- [WHAT IS EXPECTED]:
Go through the data and copy each line that holds "serif".

- [RECORDED INFORMATION]:
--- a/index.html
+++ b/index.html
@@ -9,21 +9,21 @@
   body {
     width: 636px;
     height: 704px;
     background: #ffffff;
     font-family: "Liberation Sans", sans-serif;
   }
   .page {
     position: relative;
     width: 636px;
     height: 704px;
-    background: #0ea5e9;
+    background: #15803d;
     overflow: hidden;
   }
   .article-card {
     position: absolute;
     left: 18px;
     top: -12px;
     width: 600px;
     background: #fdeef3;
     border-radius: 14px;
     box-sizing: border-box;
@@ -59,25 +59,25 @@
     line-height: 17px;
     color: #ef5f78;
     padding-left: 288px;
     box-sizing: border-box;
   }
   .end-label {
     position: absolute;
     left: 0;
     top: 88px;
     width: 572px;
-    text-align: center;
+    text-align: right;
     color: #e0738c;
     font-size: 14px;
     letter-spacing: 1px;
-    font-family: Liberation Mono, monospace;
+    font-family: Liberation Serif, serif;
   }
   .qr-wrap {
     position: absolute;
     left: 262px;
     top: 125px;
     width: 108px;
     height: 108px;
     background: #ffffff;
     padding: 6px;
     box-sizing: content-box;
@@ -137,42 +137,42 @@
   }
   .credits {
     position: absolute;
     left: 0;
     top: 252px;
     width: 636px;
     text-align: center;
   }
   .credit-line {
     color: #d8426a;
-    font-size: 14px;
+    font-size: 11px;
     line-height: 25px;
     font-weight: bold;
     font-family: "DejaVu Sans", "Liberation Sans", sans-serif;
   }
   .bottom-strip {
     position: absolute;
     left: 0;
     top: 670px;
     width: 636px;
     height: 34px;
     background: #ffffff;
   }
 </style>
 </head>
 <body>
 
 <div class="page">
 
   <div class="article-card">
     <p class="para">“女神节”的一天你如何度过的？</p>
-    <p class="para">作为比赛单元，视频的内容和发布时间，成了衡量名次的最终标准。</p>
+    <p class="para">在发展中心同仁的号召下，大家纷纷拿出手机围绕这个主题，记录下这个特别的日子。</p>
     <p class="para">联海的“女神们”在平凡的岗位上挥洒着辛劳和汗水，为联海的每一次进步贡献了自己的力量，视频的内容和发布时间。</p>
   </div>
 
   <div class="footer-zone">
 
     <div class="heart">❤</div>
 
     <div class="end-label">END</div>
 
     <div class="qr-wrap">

- [TASK SOLUTION]:
     font-family: "Liberation Sans", sans-serif;
+    font-family: Liberation Serif, serif;
     font-family: "DejaVu Sans", "Liberation Sans", sans-serif;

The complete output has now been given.